Artan yoksulluk, derinleşen gelir adaletsizliği ve sendikal hakların engellenmesi gibi sorunların halkın temel haklarını yok sayan politikaların yansıması olduğunu belirten Başkan Öztürk, özellikle ifade özgürlüğünün kısıtlanması ve emekçilerin taleplerinin görmezden gelinmesinin işçi sınıfının karşılaştığı zorlukları daha da derinleştirdiğini vurguladı. Gaziantep’te yaşanan sendikal baskıları örnek göstererek, "İşçilere parmak sallayanlara müsaade etmeyeceğiz!" dedi.
KADINLARIN ÇALIŞMA HAYATINDAKİ EŞİTSİZLİKLERİ
Tüm dünyada işçi sınıfının yaşadığı en büyük sorunlardan birinin iş cinayetleri ve güvencesiz çalışma koşulları olduğunu belirten Başkan Öztürk, 2024 yılı itibarıyla Türkiye’de 1897 işçinin iş kazaları nedeniyle hayatını kaybettiğini, artan işçi kayıplarının iş güvenliği önlemlerinin yetersizliğini gözler önüne serdiğini söyledi.
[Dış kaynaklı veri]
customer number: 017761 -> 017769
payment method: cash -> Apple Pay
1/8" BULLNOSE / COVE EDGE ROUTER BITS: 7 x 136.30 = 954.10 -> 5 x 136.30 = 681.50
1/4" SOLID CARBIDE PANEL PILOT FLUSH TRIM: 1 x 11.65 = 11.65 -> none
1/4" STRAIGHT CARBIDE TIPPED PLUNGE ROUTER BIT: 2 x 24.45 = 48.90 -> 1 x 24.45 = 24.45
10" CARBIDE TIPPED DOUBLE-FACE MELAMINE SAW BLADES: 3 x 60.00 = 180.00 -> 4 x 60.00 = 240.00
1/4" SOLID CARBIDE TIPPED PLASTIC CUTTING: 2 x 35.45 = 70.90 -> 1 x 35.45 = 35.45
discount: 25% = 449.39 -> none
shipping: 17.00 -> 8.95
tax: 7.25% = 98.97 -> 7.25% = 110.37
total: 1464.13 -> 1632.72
Kadınların çalışma hayatında karşılaştığı eşitsizliklerin giderek derinleştiğine dikkat çeken Başkan Öztürk, kadınların iş gücüne katılım oranının hala erkeklerin gerisinde kaldığını, ücret eşitsizliği, iş güvencesizliği ve bakım yükü gibi sorunların kadınların çalışma hayatındaki yerini zorlaştırdığını ve toplumsal eşitsizliği pekiştirdiğini belirtti.
1 MAYIS’IN ANLAMI
Başkan Öztürk, 1 Mayıs’ın sadece talepleri dile getirmek için değil, aynı zamanda büyüyen toplumsal tepkiyi yoksulluğa, adaletsizliğe, baskılara ve hukuksuzluğa karşı meydanlara taşımak için de önemli bir fırsat olduğunu vurguladı.
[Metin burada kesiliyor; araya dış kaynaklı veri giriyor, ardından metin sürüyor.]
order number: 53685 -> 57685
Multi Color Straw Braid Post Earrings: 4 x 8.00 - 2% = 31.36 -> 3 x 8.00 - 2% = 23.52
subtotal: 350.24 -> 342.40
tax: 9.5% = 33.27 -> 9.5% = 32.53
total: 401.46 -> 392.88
"Bugün yalnızca emekçilerin değil, tüm yurttaşların daha adil, daha özgür ve daha eşit bir yaşam için hep birlikte mücadele etme zamanıdır." dedi.
Son olarak, Birleşik Kamu-İş Konfederasyonu olarak bu 1 Mayıs’ta yalnızca emekçilerin sesini değil, tüm halkın sesini duyurmak için alanlarda olduklarını belirten Başkan Öztürk, "Bizim mücadelemiz, sadece işçi sınıfının değil, tüm emekçi kesimlerin, kadınların ve gençlerin mücadelesidir." diyerek konuşmasını sonlandırdı.